### [Problem statement]
Wherever the string "left" shows up in the data below, copy the whole line.

### [Data]
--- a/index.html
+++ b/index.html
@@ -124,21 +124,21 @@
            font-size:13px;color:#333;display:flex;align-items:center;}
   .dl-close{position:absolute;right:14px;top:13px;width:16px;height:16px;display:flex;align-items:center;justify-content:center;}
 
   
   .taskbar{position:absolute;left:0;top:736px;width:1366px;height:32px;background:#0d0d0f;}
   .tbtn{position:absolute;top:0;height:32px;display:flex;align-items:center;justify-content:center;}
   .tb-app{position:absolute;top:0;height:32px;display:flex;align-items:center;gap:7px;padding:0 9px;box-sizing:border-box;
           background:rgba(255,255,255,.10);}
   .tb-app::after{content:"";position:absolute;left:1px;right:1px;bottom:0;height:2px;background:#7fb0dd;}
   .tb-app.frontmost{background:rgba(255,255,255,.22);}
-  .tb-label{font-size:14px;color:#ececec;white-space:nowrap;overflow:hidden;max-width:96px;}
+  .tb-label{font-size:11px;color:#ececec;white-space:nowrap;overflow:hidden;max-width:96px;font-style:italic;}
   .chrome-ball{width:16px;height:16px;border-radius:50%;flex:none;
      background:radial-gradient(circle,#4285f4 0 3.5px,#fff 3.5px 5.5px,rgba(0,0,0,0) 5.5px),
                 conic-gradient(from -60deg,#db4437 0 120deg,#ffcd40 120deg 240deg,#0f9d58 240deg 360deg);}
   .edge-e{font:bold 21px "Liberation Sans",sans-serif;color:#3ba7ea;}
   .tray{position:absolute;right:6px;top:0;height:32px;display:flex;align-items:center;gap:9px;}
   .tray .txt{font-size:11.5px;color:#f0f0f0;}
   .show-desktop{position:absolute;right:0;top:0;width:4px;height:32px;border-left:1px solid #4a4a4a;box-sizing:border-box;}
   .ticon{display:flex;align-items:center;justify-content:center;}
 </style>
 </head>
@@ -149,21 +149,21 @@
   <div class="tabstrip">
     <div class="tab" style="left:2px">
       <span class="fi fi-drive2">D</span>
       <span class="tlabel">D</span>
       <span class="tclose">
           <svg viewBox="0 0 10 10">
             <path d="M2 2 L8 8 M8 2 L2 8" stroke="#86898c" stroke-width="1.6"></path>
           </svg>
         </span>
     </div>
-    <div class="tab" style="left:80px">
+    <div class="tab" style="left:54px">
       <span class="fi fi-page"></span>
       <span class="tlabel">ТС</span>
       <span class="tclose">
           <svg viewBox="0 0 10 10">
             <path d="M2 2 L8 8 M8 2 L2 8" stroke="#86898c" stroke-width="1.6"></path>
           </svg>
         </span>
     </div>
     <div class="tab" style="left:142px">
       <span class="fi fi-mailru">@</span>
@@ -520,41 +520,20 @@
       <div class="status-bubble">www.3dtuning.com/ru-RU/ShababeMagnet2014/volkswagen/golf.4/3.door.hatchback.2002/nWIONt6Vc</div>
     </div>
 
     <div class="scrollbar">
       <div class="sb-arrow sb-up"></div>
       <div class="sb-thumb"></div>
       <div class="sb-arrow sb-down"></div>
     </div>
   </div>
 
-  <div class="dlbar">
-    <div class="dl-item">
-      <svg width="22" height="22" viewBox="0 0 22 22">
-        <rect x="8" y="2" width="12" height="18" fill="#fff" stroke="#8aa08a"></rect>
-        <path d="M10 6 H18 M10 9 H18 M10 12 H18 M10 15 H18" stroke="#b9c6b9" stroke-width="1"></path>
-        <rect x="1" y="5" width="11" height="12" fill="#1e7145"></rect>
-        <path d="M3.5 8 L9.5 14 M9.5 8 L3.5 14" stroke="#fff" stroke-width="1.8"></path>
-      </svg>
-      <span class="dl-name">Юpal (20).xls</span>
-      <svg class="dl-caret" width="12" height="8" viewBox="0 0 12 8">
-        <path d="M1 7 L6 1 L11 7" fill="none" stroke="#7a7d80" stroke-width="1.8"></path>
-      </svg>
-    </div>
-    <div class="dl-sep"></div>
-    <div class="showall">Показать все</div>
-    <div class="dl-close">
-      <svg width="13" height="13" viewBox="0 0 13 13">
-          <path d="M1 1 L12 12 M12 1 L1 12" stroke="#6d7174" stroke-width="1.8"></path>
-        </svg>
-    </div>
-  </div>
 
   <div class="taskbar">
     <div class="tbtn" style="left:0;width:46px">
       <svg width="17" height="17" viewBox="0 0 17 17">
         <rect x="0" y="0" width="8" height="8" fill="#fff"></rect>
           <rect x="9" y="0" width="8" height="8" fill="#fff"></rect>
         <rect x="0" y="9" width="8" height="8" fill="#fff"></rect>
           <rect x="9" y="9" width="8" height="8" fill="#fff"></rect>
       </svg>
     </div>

### [Exercise output]
   .taskbar{position:absolute;left:0;top:736px;width:1366px;height:32px;background:#0d0d0f;}
   .tb-app::after{content:"";position:absolute;left:1px;right:1px;bottom:0;height:2px;background:#7fb0dd;}
   .show-desktop{position:absolute;right:0;top:0;width:4px;height:32px;border-left:1px solid #4a4a4a;box-sizing:border-box;}
     <div class="tab" style="left:2px">
-    <div class="tab" style="left:80px">
+    <div class="tab" style="left:54px">
     <div class="tab" style="left:142px">
     <div class="tbtn" style="left:0;width:46px">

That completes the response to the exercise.